* Requirement *
Exact reproduction required: the lines below from the line with "平均値 | 差分: -8.0 -> -7.9" to the line with "ΑΘΑΝΑΣΑΚΗ | ΑΜ: 225760 -> 225560", both ends included, and no others.
Start of Available data
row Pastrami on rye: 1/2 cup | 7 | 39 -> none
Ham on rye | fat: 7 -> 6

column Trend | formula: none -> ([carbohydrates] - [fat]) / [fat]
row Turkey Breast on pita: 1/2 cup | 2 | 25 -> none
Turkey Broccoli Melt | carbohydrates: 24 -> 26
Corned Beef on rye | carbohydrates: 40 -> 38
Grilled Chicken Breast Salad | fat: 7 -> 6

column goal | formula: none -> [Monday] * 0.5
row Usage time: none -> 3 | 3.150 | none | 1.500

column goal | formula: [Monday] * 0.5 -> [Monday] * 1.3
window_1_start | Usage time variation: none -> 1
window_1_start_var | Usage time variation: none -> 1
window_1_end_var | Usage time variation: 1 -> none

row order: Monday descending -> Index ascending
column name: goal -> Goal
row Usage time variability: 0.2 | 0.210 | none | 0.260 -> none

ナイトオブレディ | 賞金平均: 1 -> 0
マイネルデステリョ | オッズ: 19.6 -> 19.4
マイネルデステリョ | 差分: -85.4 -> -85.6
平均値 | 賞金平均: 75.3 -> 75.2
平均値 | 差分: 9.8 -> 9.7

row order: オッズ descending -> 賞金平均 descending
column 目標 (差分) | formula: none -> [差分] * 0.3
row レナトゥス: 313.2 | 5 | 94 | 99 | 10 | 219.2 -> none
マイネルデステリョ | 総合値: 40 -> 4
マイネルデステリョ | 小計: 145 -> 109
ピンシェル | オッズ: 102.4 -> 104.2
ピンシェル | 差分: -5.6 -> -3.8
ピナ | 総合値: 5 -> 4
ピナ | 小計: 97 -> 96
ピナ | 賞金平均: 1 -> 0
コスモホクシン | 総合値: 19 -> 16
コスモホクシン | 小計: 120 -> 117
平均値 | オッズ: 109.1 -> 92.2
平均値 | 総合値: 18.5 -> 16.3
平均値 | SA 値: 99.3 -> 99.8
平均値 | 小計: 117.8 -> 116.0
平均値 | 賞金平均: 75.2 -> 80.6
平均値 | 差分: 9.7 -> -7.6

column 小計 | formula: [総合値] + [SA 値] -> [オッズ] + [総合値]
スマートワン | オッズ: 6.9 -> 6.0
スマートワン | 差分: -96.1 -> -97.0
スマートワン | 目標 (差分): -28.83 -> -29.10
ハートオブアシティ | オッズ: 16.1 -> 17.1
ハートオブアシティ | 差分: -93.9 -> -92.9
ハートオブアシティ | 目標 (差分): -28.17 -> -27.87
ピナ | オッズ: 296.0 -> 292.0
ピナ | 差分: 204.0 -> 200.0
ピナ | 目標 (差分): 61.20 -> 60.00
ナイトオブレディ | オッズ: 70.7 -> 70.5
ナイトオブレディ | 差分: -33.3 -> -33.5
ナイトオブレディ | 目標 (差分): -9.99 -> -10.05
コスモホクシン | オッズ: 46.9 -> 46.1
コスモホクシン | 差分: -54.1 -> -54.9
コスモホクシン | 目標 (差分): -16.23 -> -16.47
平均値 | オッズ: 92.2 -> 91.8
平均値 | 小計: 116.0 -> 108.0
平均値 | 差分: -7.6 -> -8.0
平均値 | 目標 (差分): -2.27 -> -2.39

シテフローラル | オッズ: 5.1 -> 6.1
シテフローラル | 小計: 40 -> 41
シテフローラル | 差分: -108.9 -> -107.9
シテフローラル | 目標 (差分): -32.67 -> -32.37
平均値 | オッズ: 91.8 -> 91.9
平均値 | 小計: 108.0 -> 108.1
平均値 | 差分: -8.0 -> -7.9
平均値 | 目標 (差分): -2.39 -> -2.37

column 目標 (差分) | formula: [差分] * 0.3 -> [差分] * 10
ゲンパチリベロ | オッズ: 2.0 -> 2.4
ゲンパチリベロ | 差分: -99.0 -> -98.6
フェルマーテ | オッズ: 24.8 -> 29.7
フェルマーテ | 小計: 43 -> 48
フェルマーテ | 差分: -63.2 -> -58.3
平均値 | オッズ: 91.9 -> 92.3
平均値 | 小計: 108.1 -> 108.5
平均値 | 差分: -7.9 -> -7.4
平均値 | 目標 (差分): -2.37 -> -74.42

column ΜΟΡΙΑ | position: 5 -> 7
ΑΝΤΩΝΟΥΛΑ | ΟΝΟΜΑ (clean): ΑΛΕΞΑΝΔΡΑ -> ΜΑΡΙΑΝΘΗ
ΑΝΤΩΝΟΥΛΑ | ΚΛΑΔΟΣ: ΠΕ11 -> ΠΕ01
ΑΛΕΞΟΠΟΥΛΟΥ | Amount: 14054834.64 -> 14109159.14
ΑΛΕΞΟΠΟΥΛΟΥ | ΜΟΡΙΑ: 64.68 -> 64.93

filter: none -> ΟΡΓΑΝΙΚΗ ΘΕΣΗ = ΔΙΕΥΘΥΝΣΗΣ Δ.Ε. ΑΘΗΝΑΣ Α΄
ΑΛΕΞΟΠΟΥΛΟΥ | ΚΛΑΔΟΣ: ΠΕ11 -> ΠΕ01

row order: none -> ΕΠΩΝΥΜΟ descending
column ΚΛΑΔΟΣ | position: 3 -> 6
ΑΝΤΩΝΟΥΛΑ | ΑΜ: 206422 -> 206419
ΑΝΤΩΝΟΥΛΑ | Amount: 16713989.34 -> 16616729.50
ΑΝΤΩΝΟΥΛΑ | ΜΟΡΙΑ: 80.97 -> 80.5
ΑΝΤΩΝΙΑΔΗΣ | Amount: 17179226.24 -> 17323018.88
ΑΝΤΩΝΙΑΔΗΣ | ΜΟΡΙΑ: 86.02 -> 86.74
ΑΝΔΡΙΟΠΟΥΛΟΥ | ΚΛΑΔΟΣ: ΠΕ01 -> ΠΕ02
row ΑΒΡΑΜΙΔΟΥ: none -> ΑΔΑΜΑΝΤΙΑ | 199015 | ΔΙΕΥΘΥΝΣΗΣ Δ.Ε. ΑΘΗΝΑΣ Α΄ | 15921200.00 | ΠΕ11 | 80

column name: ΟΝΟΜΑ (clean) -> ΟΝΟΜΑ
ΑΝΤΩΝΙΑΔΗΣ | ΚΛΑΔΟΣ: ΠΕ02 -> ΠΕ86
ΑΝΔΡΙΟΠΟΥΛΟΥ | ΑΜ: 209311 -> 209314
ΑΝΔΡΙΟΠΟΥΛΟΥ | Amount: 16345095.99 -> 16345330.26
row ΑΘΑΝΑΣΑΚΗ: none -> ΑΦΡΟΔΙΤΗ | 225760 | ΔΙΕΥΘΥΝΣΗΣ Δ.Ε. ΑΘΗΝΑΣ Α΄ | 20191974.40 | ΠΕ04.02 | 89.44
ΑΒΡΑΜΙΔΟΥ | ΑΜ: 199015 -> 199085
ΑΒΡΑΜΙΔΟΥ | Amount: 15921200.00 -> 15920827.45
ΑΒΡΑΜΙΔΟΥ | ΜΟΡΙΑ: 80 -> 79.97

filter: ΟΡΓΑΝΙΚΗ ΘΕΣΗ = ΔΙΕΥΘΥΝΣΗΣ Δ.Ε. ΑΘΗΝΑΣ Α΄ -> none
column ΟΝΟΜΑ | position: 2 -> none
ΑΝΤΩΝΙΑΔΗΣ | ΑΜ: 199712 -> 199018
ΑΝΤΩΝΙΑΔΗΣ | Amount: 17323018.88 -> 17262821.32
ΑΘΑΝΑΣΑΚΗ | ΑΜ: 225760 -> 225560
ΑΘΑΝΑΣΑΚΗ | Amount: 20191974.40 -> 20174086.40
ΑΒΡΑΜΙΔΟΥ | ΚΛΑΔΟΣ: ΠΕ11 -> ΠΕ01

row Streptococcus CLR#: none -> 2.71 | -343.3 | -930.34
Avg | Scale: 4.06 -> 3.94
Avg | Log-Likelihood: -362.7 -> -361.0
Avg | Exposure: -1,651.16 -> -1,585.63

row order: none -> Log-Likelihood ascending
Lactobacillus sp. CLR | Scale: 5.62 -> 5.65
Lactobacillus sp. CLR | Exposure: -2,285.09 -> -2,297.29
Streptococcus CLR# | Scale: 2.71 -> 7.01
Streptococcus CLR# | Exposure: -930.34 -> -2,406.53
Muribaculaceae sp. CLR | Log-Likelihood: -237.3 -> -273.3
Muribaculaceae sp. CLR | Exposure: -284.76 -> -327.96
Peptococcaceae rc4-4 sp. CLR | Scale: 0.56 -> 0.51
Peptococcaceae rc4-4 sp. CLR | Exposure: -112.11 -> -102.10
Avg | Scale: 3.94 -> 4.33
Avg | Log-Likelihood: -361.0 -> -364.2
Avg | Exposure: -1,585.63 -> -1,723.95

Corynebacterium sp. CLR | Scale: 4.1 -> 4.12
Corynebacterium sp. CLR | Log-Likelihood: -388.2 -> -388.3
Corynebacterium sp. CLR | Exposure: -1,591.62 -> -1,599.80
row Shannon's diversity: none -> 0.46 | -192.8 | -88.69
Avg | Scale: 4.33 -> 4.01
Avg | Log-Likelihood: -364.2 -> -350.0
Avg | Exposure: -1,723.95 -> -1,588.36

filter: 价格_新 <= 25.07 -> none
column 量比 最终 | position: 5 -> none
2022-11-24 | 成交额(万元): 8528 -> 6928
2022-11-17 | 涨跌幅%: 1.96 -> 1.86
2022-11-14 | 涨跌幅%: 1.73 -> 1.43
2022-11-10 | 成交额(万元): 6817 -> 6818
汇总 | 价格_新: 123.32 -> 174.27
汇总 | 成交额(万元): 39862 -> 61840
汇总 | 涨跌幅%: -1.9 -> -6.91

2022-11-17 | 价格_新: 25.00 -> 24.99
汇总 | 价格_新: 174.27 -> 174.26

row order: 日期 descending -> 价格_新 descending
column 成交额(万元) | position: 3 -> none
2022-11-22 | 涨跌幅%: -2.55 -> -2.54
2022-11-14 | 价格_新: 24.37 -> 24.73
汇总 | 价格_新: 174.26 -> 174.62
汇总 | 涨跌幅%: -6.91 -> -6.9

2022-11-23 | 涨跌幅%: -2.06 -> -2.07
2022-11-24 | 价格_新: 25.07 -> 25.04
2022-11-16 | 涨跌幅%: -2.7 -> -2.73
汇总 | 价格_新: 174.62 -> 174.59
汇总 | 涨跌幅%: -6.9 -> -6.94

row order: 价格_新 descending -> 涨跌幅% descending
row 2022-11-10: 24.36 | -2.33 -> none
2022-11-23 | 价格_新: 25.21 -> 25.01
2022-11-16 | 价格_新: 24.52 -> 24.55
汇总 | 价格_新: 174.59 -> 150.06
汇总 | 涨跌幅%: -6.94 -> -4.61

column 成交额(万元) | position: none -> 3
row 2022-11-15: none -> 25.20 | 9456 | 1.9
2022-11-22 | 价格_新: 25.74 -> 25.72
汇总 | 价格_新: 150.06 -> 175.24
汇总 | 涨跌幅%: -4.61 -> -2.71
End of Available data
* Response for this exercise *
平均値 | 差分: -8.0 -> -7.9
平均値 | 目標 (差分): -2.39 -> -2.37

column 目標 (差分) | formula: [差分] * 0.3 -> [差分] * 10
ゲンパチリベロ | オッズ: 2.0 -> 2.4
ゲンパチリベロ | 差分: -99.0 -> -98.6
フェルマーテ | オッズ: 24.8 -> 29.7
フェルマーテ | 小計: 43 -> 48
フェルマーテ | 差分: -63.2 -> -58.3
平均値 | オッズ: 91.9 -> 92.3
平均値 | 小計: 108.1 -> 108.5
平均値 | 差分: -7.9 -> -7.4
平均値 | 目標 (差分): -2.37 -> -74.42

column ΜΟΡΙΑ | position: 5 -> 7
ΑΝΤΩΝΟΥΛΑ | ΟΝΟΜΑ (clean): ΑΛΕΞΑΝΔΡΑ -> ΜΑΡΙΑΝΘΗ
ΑΝΤΩΝΟΥΛΑ | ΚΛΑΔΟΣ: ΠΕ11 -> ΠΕ01
ΑΛΕΞΟΠΟΥΛΟΥ | Amount: 14054834.64 -> 14109159.14
ΑΛΕΞΟΠΟΥΛΟΥ | ΜΟΡΙΑ: 64.68 -> 64.93

filter: none -> ΟΡΓΑΝΙΚΗ ΘΕΣΗ = ΔΙΕΥΘΥΝΣΗΣ Δ.Ε. ΑΘΗΝΑΣ Α΄
ΑΛΕΞΟΠΟΥΛΟΥ | ΚΛΑΔΟΣ: ΠΕ11 -> ΠΕ01

row order: none -> ΕΠΩΝΥΜΟ descending
column ΚΛΑΔΟΣ | position: 3 -> 6
ΑΝΤΩΝΟΥΛΑ | ΑΜ: 206422 -> 206419
ΑΝΤΩΝΟΥΛΑ | Amount: 16713989.34 -> 16616729.50
ΑΝΤΩΝΟΥΛΑ | ΜΟΡΙΑ: 80.97 -> 80.5
ΑΝΤΩΝΙΑΔΗΣ | Amount: 17179226.24 -> 17323018.88
ΑΝΤΩΝΙΑΔΗΣ | ΜΟΡΙΑ: 86.02 -> 86.74
ΑΝΔΡΙΟΠΟΥΛΟΥ | ΚΛΑΔΟΣ: ΠΕ01 -> ΠΕ02
row ΑΒΡΑΜΙΔΟΥ: none -> ΑΔΑΜΑΝΤΙΑ | 199015 | ΔΙΕΥΘΥΝΣΗΣ Δ.Ε. ΑΘΗΝΑΣ Α΄ | 15921200.00 | ΠΕ11 | 80

column name: ΟΝΟΜΑ (clean) -> ΟΝΟΜΑ
ΑΝΤΩΝΙΑΔΗΣ | ΚΛΑΔΟΣ: ΠΕ02 -> ΠΕ86
ΑΝΔΡΙΟΠΟΥΛΟΥ | ΑΜ: 209311 -> 209314
ΑΝΔΡΙΟΠΟΥΛΟΥ | Amount: 16345095.99 -> 16345330.26
row ΑΘΑΝΑΣΑΚΗ: none -> ΑΦΡΟΔΙΤΗ | 225760 | ΔΙΕΥΘΥΝΣΗΣ Δ.Ε. ΑΘΗΝΑΣ Α΄ | 20191974.40 | ΠΕ04.02 | 89.44
ΑΒΡΑΜΙΔΟΥ | ΑΜ: 199015 -> 199085
ΑΒΡΑΜΙΔΟΥ | Amount: 15921200.00 -> 15920827.45
ΑΒΡΑΜΙΔΟΥ | ΜΟΡΙΑ: 80 -> 79.97

filter: ΟΡΓΑΝΙΚΗ ΘΕΣΗ = ΔΙΕΥΘΥΝΣΗΣ Δ.Ε. ΑΘΗΝΑΣ Α΄ -> none
column ΟΝΟΜΑ | position: 2 -> none
ΑΝΤΩΝΙΑΔΗΣ | ΑΜ: 199712 -> 199018
ΑΝΤΩΝΙΑΔΗΣ | Amount: 17323018.88 -> 17262821.32
ΑΘΑΝΑΣΑΚΗ | ΑΜ: 225760 -> 225560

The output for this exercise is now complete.